According to the Diagnostic and Statistical Manual of Mental Disorders, Fifth Edition (DSM-5), learning disorders are among the most frequently diagnosed developmental disorders in childhood. Children experiencing a deficit in one learning domain frequently show deficits in other domains likely due to shared genetic variance.

The definition of a mathematics learning disorder includes well below average mathematical academic performance for age that is not attributable to an intellectual disability (which is defined by IQ below 70) or a predefined discrepancy between IQ and the affected learning domain.[1]

Background

Neurologic in origin, learning disorders impede a person's ability to store, process, and/or produce information. Learning disorders can affect the ability to read, write, speak, or compute mathematics and can impair socialization skills. The central clinical feature of a learning disorder is the lack of normal developmental skill, either cognitive or linguistic.

Definitions

Mathematical learning disorder (MD) also known as dyscalculia is a term used for a wide range of disorders caused by abnormalities in one or more of the basic psychological processes involved in understanding or use of math. Several manifestations of the disorder may occur throughout the life of the individual. Mathematical learning disorder does not include children who have learning problems caused primarily by (1) visual, hearing, or motor impairments; (2) mental retardation; (3) emotional disturbance; or (4) environmental, cultural, or economic disadvantages.[2, 3, 4]

US clinicians should become familiar with the federal Individuals with Disabilities Education Act (IDEA), which defines learning disorders as "processing disorders that result in a significant discrepancy between potential and acquisition of various academic or language skills."[5, 6] Although this definition has raised several questions, it remains important in current clinical practice. Mathematical learning disorder is among the disabilities that qualify children for special education programs under IDEA.

Epidemiology

Frequency

Assessing the exact incidence of mathematical learning disorder is difficult due to paucity of studies that focus specifically on basic number and arithmetic skills.

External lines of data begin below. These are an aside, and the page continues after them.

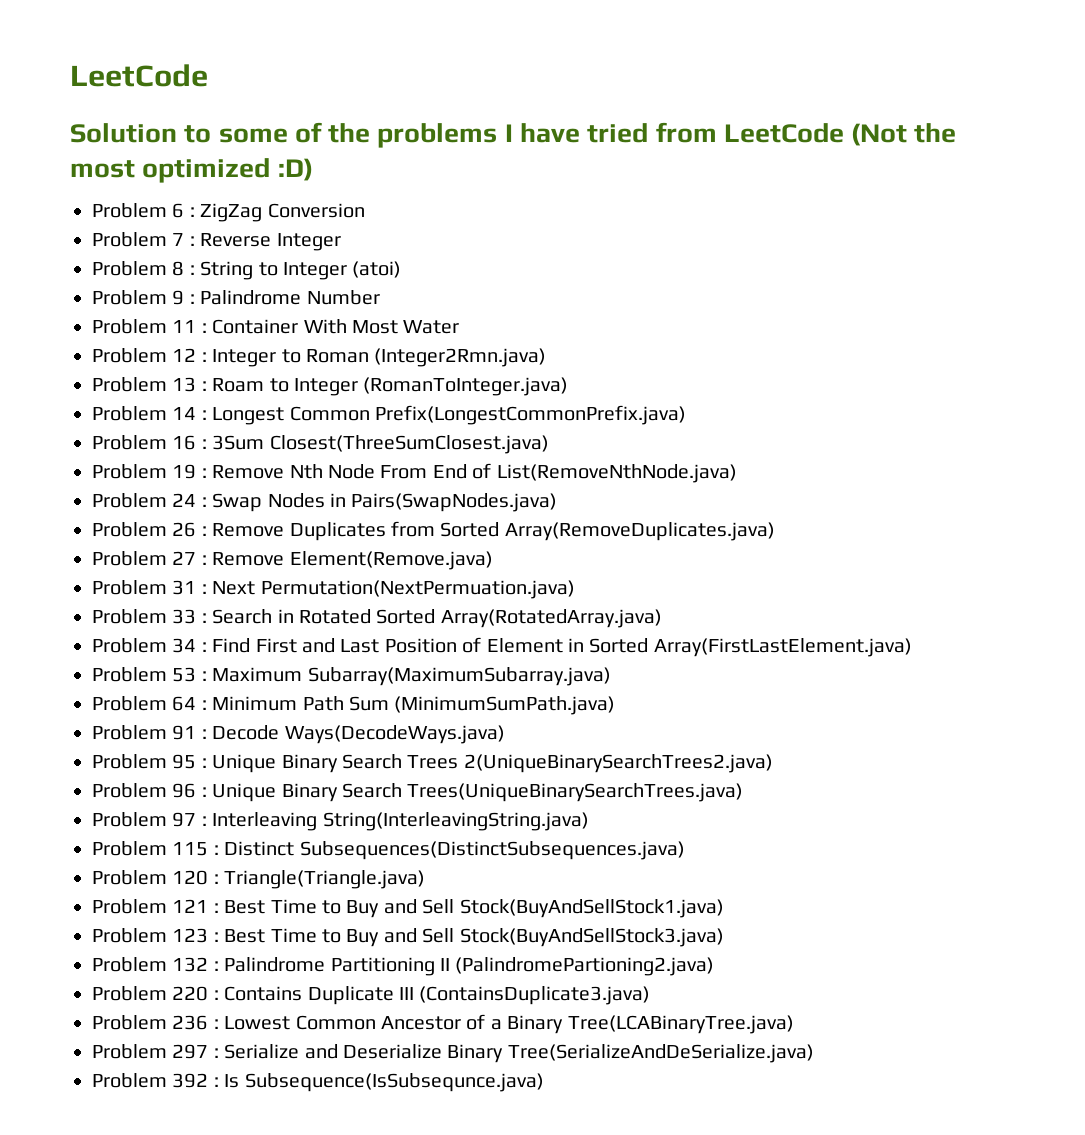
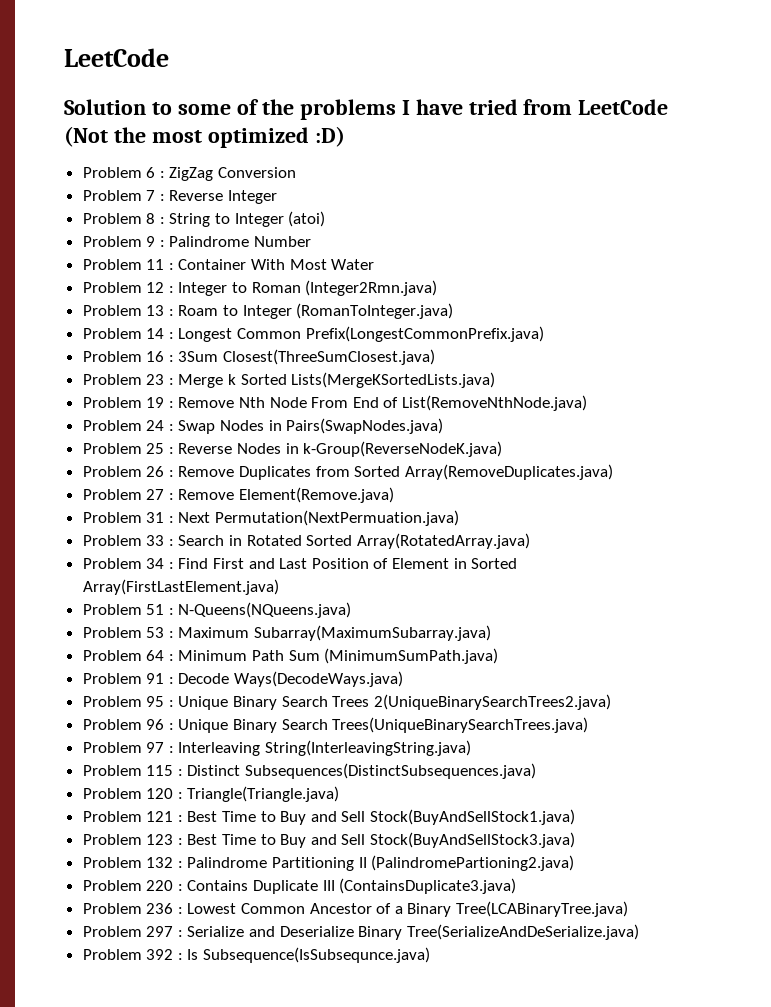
(549, 444) none -> [82,372,496,388] // Problem 23 : Merge k Sorted Lists(MergeKSortedLists.java)
(558, 502) none -> [82,441,503,457] // Problem 25 : Reverse Nodes in k-Group(ReverseNodeK.java)
(912, 647) none -> [82,602,352,618] // Problem 51 : N-Queens(NQueens.java)

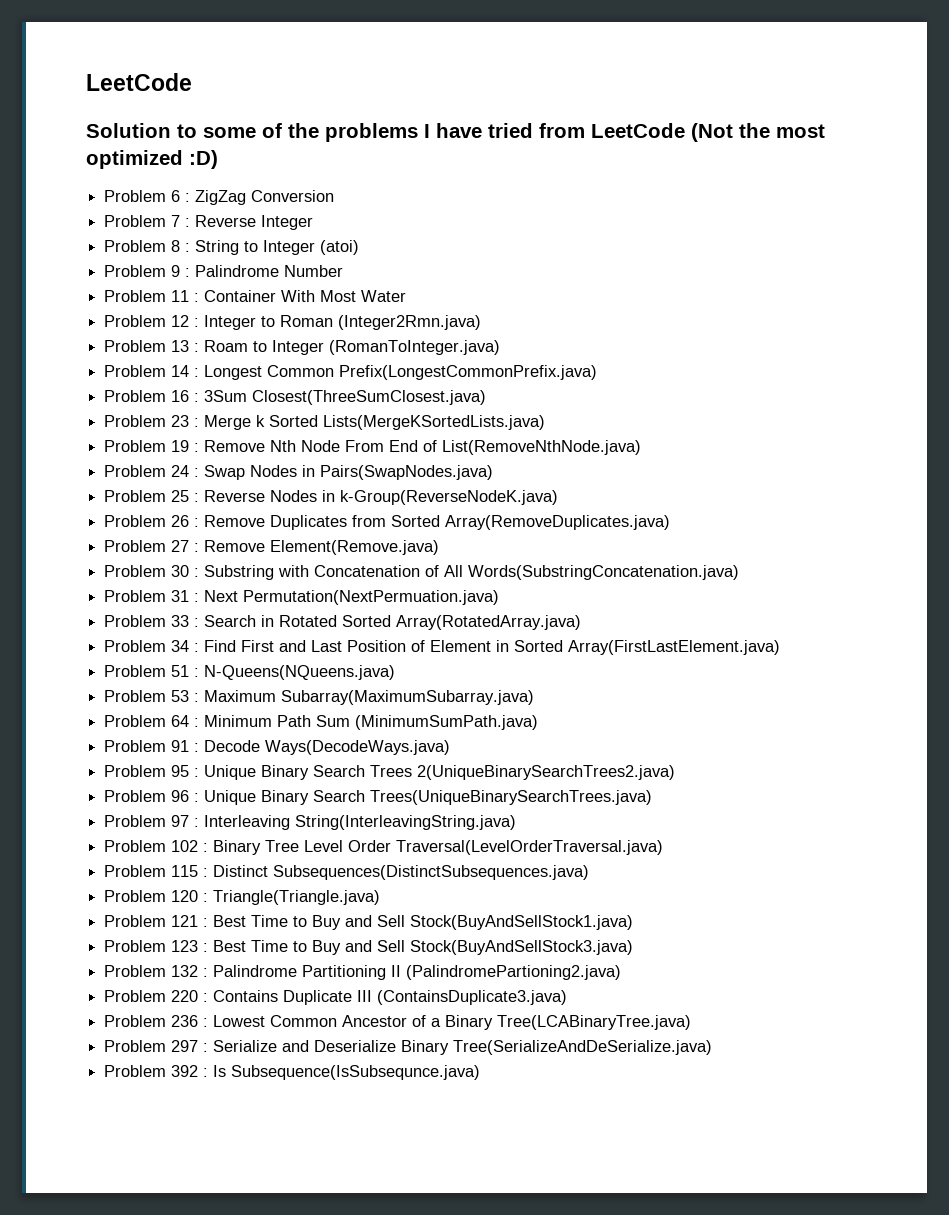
(395, 495) none -> [104,565,740,580] // Problem 30 : Substring with Concatenation of All Words(SubstringConcatenation.java)
(472, 748) none -> [104,840,664,855] // Problem 102 : Binary Tree Level Order Traversal(LevelOrderTraversal.java)

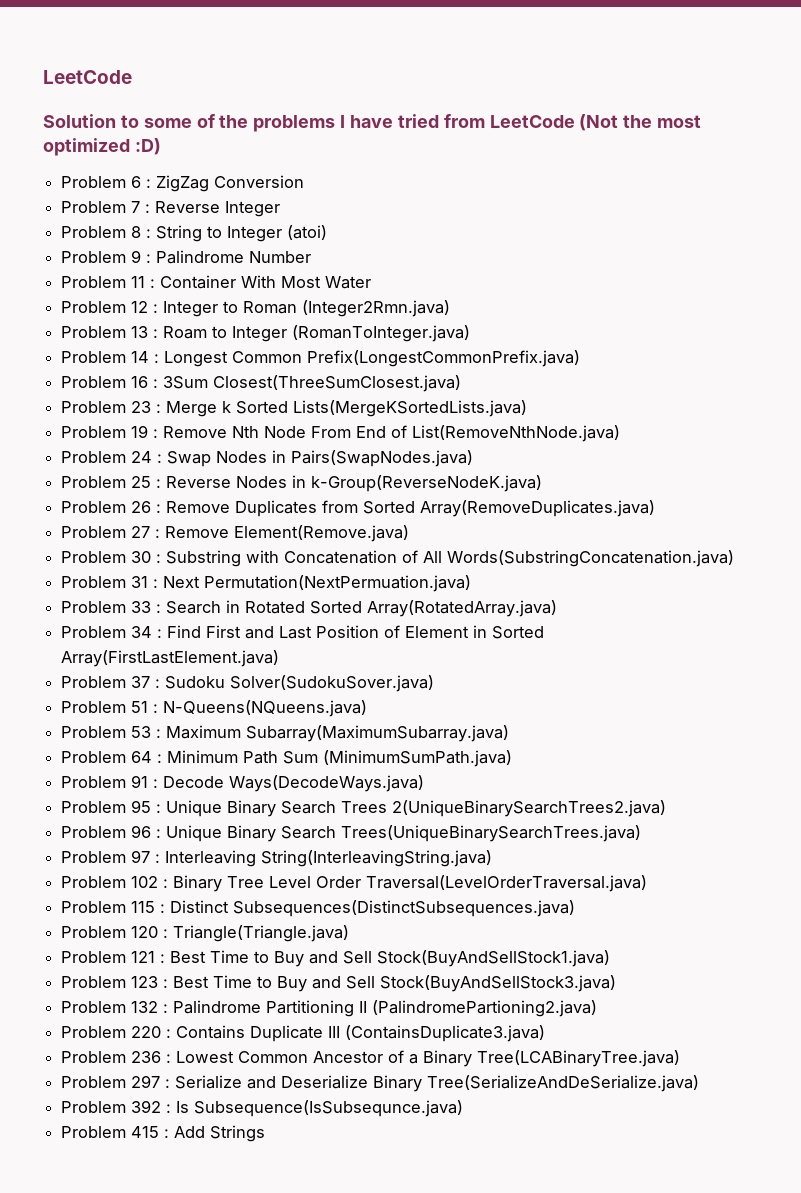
(781, 647) none -> [61,675,435,692] // Problem 37 : Sudoku Solver(SudokuSover.java)
(481, 1072) none -> [61,1125,266,1142] // Problem 415 : Add Strings

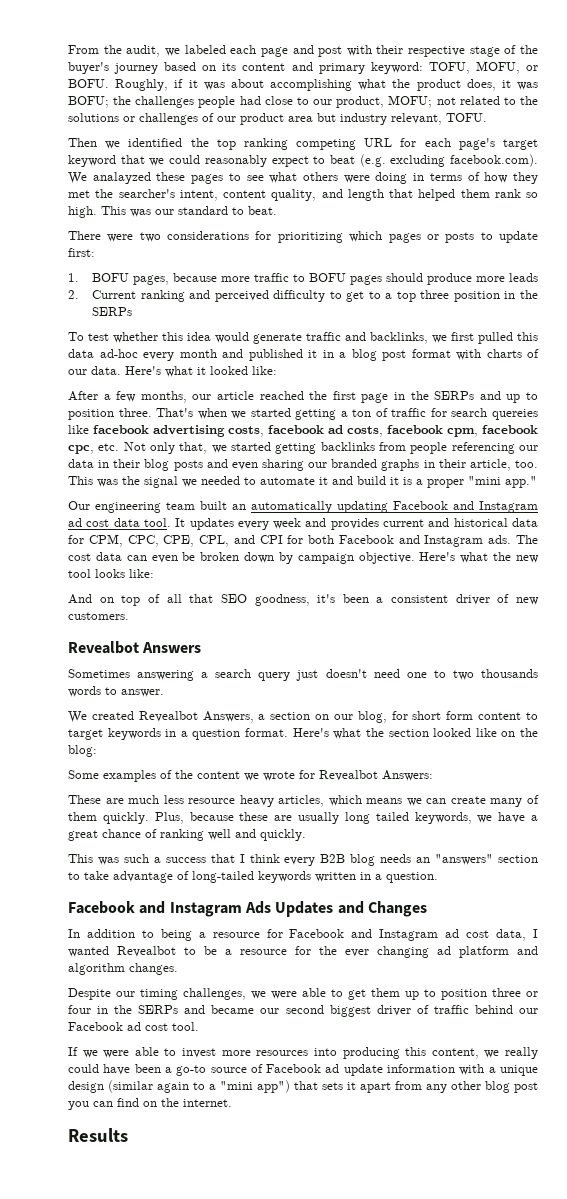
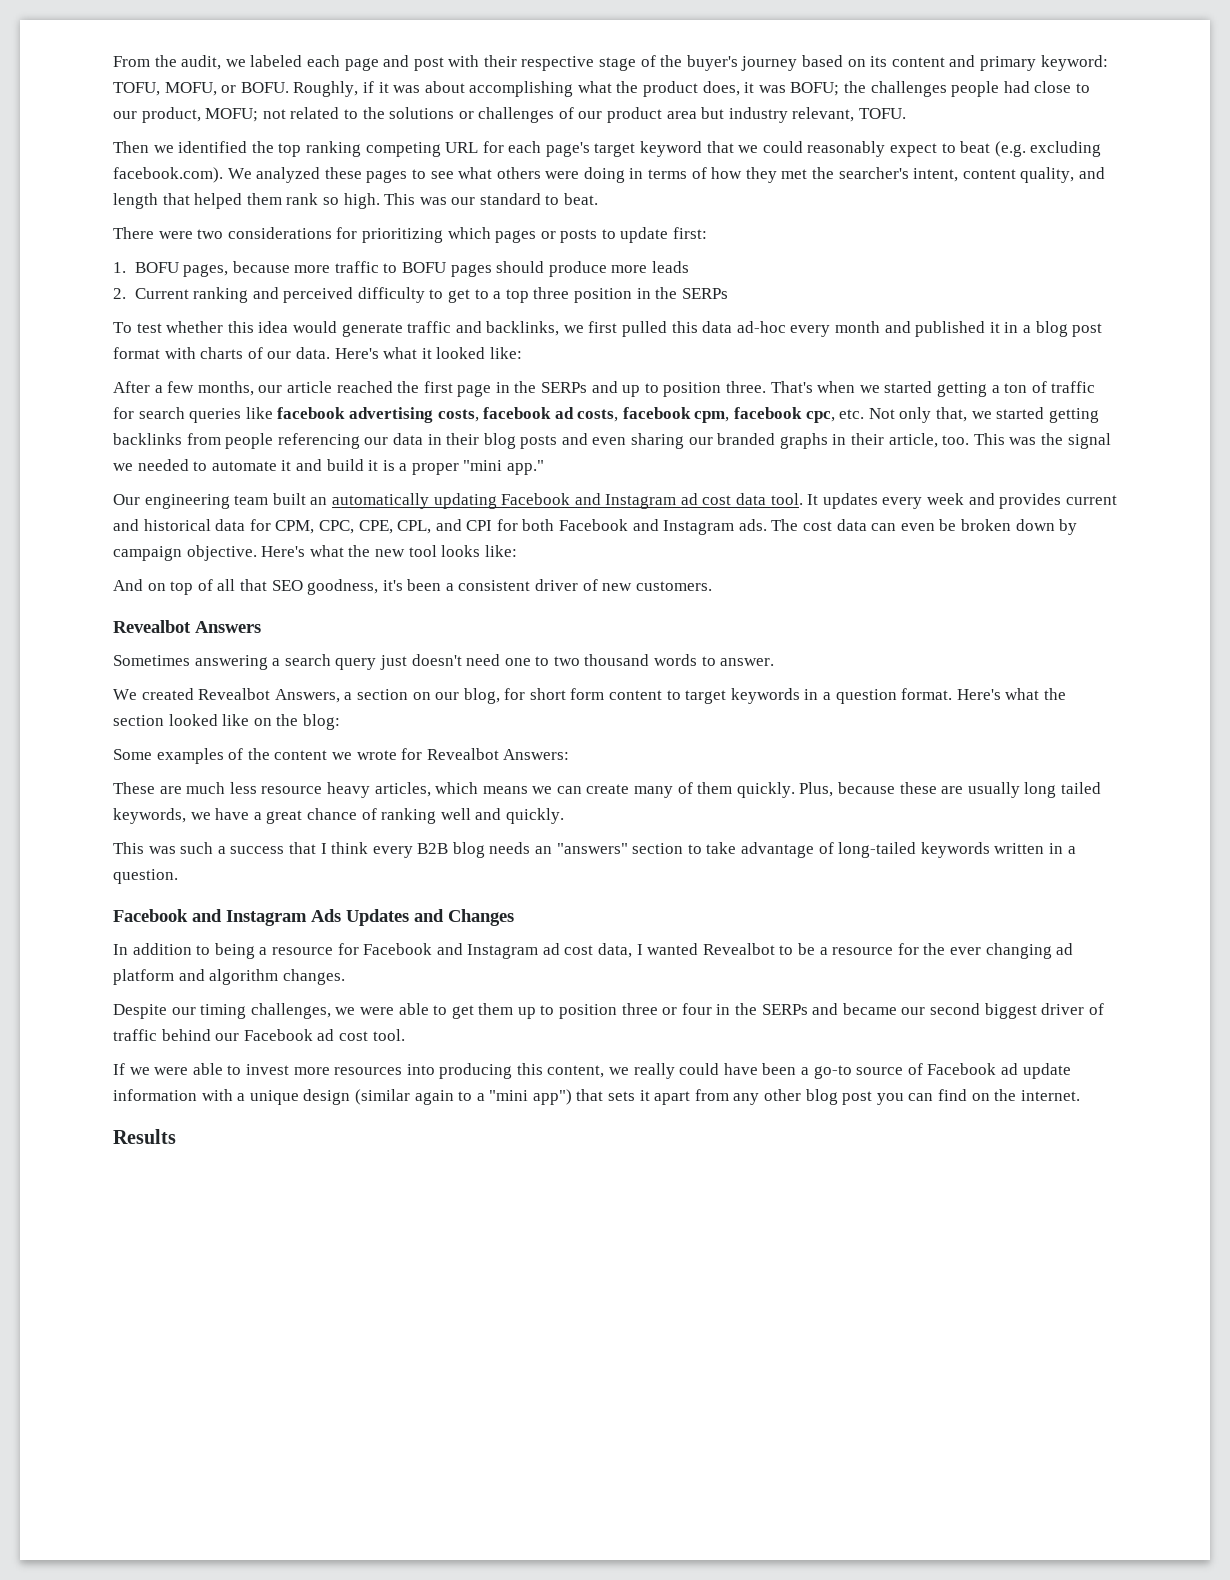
[92,172,151,184] analayzed -> [256,167,321,183] analyzed
[492,409,539,420] quereies -> [189,408,242,423] queries
[480,669,538,678] thousands -> [584,654,650,666] thousand

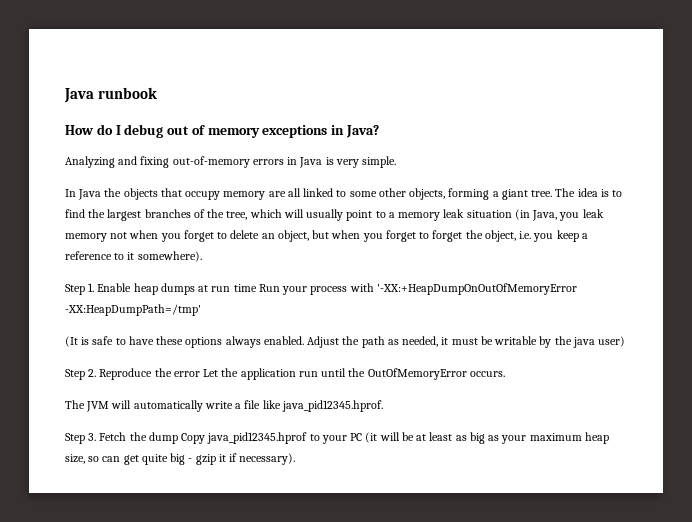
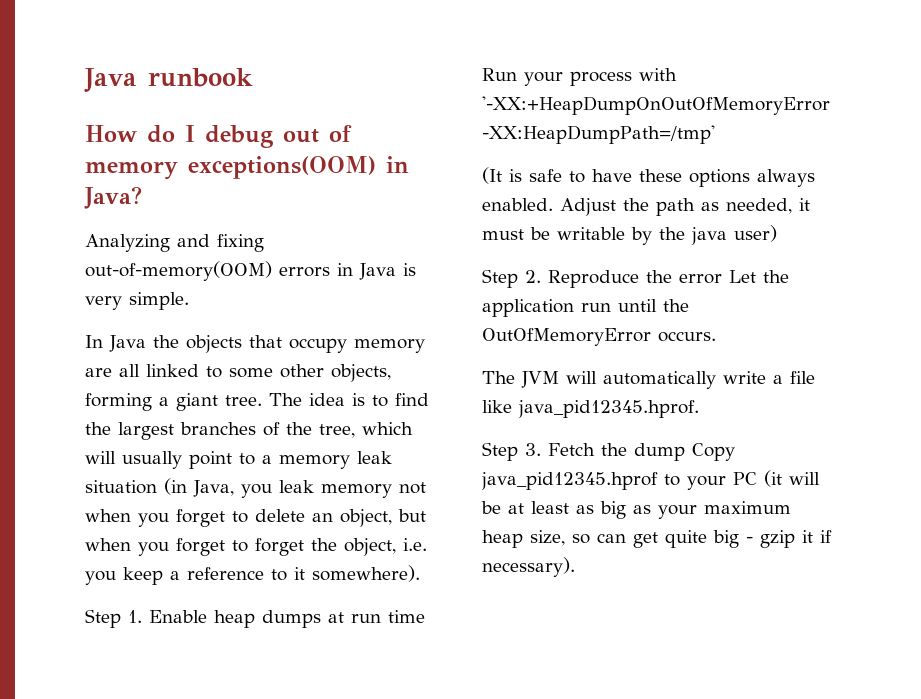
[262,125,328,138] exceptions -> [188,156,376,179] exceptions(OOM)
[172,156,250,168] out-of-memory -> [85,261,272,281] out-of-memory(OOM)

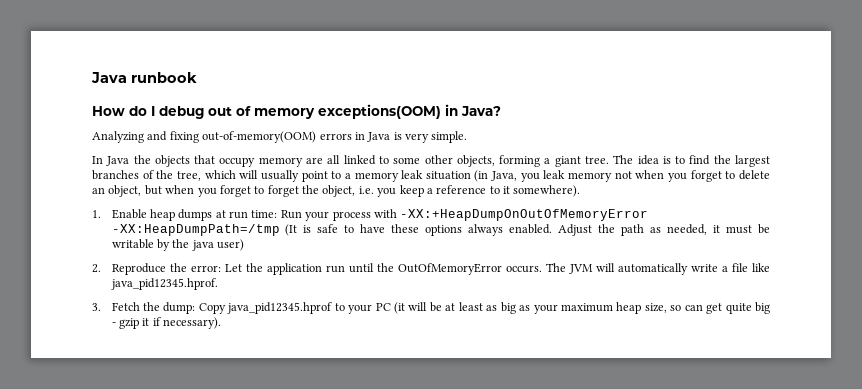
[85,609,121,628] Step -> (581, 191) none
[388,610,425,623] time -> [251,210,278,218] time:
[482,96,830,115] [482,125,715,144] '-XX:+HeapDumpOnOutOfMemoryError -XX:HeapDumpPath=/tmp' // -> [400,209,649,221] [111,224,280,236] -XX:+HeapDumpOnOutOfMemoryError -XX:HeapDumpPath=/tmp
[482,269,518,288] Step -> (245, 245) none
[679,274,722,284] error -> [190,265,221,272] error:
(716, 336) // -> (542, 269) none
[482,442,518,461] Step -> (218, 284) none
[634,443,685,461] dump -> [163,302,196,314] dump:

Collectively, learning and language disorders comprise a very common set of problems. An estimated 10–20% of children and adolescents have a language disorder, a learning disorder, or both. Reading disorders (RDs) comprise a large portion of this group. An estimated 3–7% of elementary school children have been identified with mathematical disorder comparable to the percentage with reading and spelling disorder.[1] However, children often have more than one disorder; 56% of children with a reading disorder also showed poor mathematics achievement, and 43% of children with a mathematical learning disorder showed poor reading skills.

The estimated incidence may not accurately reflect the presence of the disorder. Some children may have narrow deficits in certain aspects of arithmetic (eg, counting) and perform well in all other aspects. However, standardized tests will still record a poor performance.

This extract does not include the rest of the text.